**Problem to work on**
Leaving the pictures aside, repeat each line below exactly.
═════ Data for processing ═════
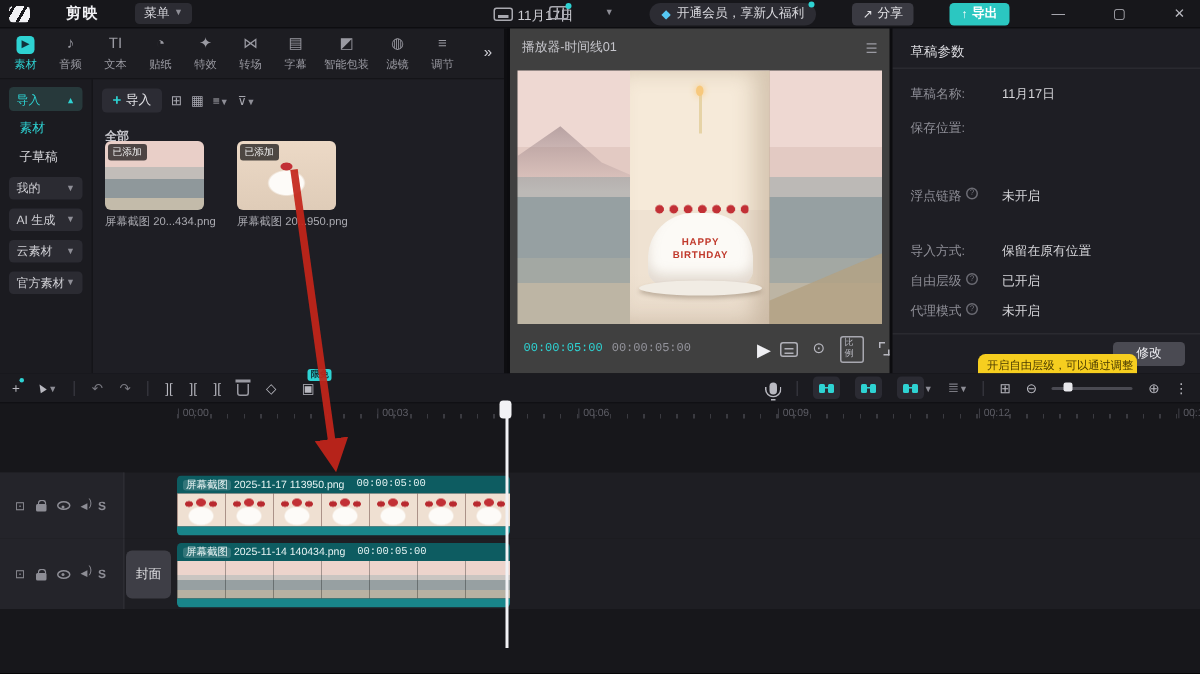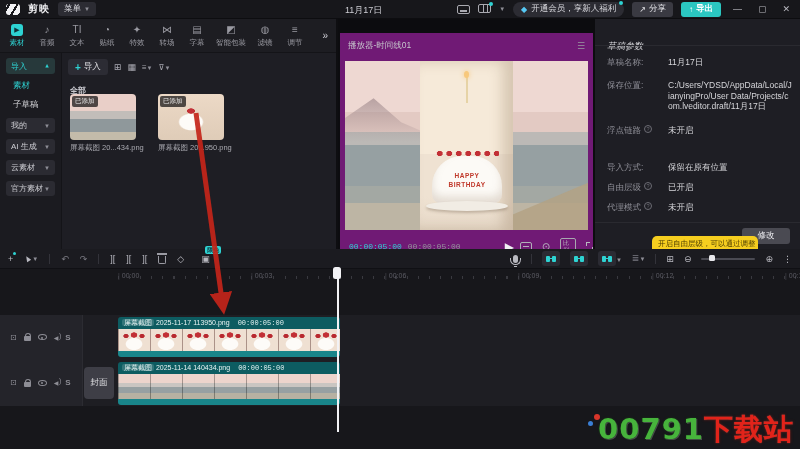--- a/index.html
+++ b/index.html
@@ -12,7 +12,7 @@
   
   .titlebar{position:absolute;left:0;top:0;width:800px;height:19px;background:#17171b;
             display:flex;align-items:center;justify-content:space-between;padding:0 6px;border-bottom:1px solid #0d0d10;}
-  .tb-left,.tb-right{display:flex;align-items:center;gap:8px;}
+  .tb-left,.tb-right{display:flex;align-items:center;gap:24px;}
   .logo-mark{width:14px;height:11px;border-radius:3px;background:#f2f2f5;display:inline-block;
              background-image:repeating-linear-gradient(120deg,transparent 0 2px,#17171b 2px 4px,transparent 4px 7px);}
   .logo-text{color:#f0f0f3;font-weight:bold;font-size:10px;letter-spacing:1px;}

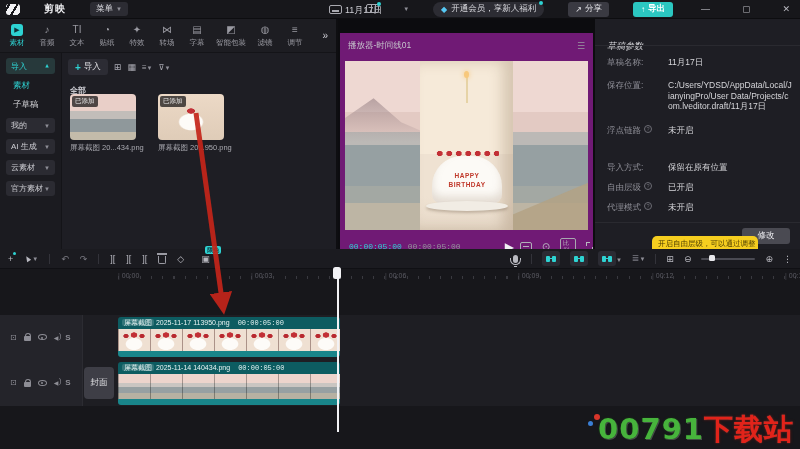--- a/index.html
+++ b/index.html
@@ -75,7 +75,7 @@
   .thumb-name{position:absolute;font-size:7.5px;color:#a9a9b0;white-space:nowrap;}
 
   
-  .player{position:absolute;left:340px;top:33px;width:253px;height:230px;background:#701a75;}
+  .player{position:absolute;left:340px;top:19px;width:253px;height:230px;background:#404040;}
   .player-head{position:absolute;left:8px;right:8px;top:6px;height:14px;display:flex;align-items:center;justify-content:space-between;}
   .ph-title{color:#c6c6cc;font-size:8.5px;}
   .ph-menu{color:#9a9aa2;font-size:9px;}

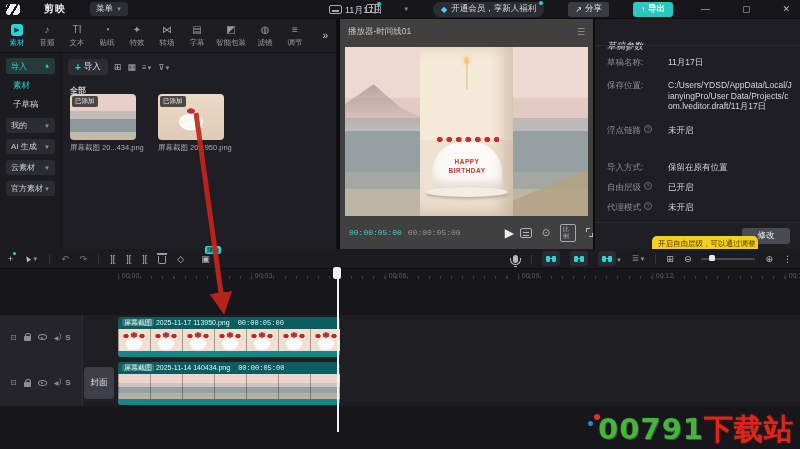--- a/index.html
+++ b/index.html
@@ -111,7 +111,7 @@
 
   
   .params{position:absolute;left:595px;top:19px;width:205px;height:230px;background:#1e1e24;overflow:hidden;}
-  .params-title{position:absolute;left:12px;top:21px;font-size:9px;color:#dcdce0;font-style:italic;}
+  .params-title{position:absolute;left:12px;top:9px;font-size:9px;color:#dcdce0;}
   .params-div{position:absolute;left:0;right:0;top:26px;height:1px;background:#2a2a30;}
   .p-row{position:absolute;left:12px;right:8px;display:flex;}
   .p-label{width:61px;color:#8e8e96;font-size:8.5px;flex:0 0 auto;display:flex;gap:3px;align-items:flex-start;}

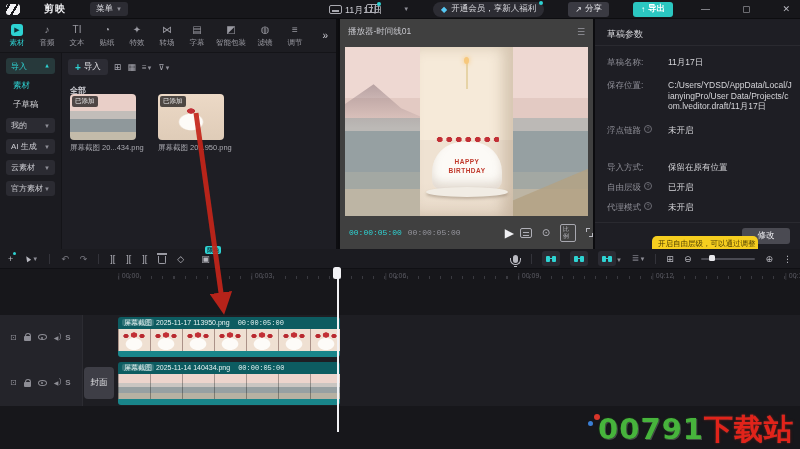--- a/index.html
+++ b/index.html
@@ -376,7 +376,6 @@
     </div>
     <div class="p-row" style="top:61px">
       <span class="p-label">保存位置:</span>
-      <span class="p-value">C:/Users/YDSD/AppData/Local/JianyingPro/User Data/Projects/com.lveditor.draft/11月17日</span>
     </div>
     <div class="p-row" style="top:106px">
       <span class="p-label">

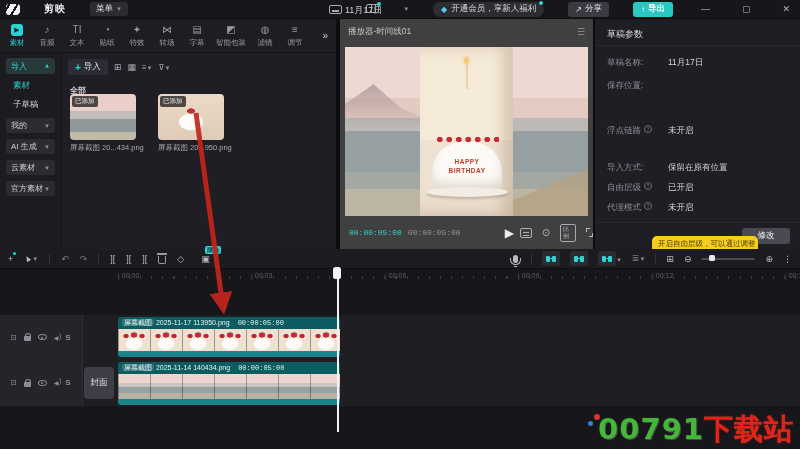--- a/index.html
+++ b/index.html
@@ -510,13 +510,6 @@
     <path d="M196,113 L222,300" stroke="#c4251a" stroke-width="5" fill="none" opacity="0.92" marker-end="url(#ah)"></path>
   </svg>
 
-  <div class="wm">
-    <span style="position:relative">
-      <span class="wm-dot-r"></span>
-      <span class="wm-dot-b"></span>
-    </span>
-    <span class="wm-num">00791</span><span class="wm-site">下载站</span>
-  </div>
 
 </div>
═════
**Written solution**
--- a/index.html
+++ b/index.html
@@ -12,7 +12,7 @@
   
   .titlebar{position:absolute;left:0;top:0;width:800px;height:19px;background:#17171b;
             display:flex;align-items:center;justify-content:space-between;padding:0 6px;border-bottom:1px solid #0d0d10;}
-  .tb-left,.tb-right{display:flex;align-items:center;gap:8px;}
+  .tb-left,.tb-right{display:flex;align-items:center;gap:24px;}
   .logo-mark{width:14px;height:11px;border-radius:3px;background:#f2f2f5;display:inline-block;
              background-image:repeating-linear-gradient(120deg,transparent 0 2px,#17171b 2px 4px,transparent 4px 7px);}
   .logo-text{color:#f0f0f3;font-weight:bold;font-size:10px;letter-spacing:1px;}

--- a/index.html
+++ b/index.html
@@ -75,7 +75,7 @@
   .thumb-name{position:absolute;font-size:7.5px;color:#a9a9b0;white-space:nowrap;}
 
   
-  .player{position:absolute;left:340px;top:33px;width:253px;height:230px;background:#701a75;}
+  .player{position:absolute;left:340px;top:19px;width:253px;height:230px;background:#404040;}
   .player-head{position:absolute;left:8px;right:8px;top:6px;height:14px;display:flex;align-items:center;justify-content:space-between;}
   .ph-title{color:#c6c6cc;font-size:8.5px;}
   .ph-menu{color:#9a9aa2;font-size:9px;}

--- a/index.html
+++ b/index.html
@@ -111,7 +111,7 @@
 
   
   .params{position:absolute;left:595px;top:19px;width:205px;height:230px;background:#1e1e24;overflow:hidden;}
-  .params-title{position:absolute;left:12px;top:21px;font-size:9px;color:#dcdce0;font-style:italic;}
+  .params-title{position:absolute;left:12px;top:9px;font-size:9px;color:#dcdce0;}
   .params-div{position:absolute;left:0;right:0;top:26px;height:1px;background:#2a2a30;}
   .p-row{position:absolute;left:12px;right:8px;display:flex;}
   .p-label{width:61px;color:#8e8e96;font-size:8.5px;flex:0 0 auto;display:flex;gap:3px;align-items:flex-start;}

--- a/index.html
+++ b/index.html
@@ -376,7 +376,6 @@
     </div>
     <div class="p-row" style="top:61px">
       <span class="p-label">保存位置:</span>
-      <span class="p-value">C:/Users/YDSD/AppData/Local/JianyingPro/User Data/Projects/com.lveditor.draft/11月17日</span>
     </div>
     <div class="p-row" style="top:106px">
       <span class="p-label">

--- a/index.html
+++ b/index.html
@@ -510,13 +510,6 @@
     <path d="M196,113 L222,300" stroke="#c4251a" stroke-width="5" fill="none" opacity="0.92" marker-end="url(#ah)"></path>
   </svg>
 
-  <div class="wm">
-    <span style="position:relative">
-      <span class="wm-dot-r"></span>
-      <span class="wm-dot-b"></span>
-    </span>
-    <span class="wm-num">00791</span><span class="wm-site">下载站</span>
-  </div>
 
 </div>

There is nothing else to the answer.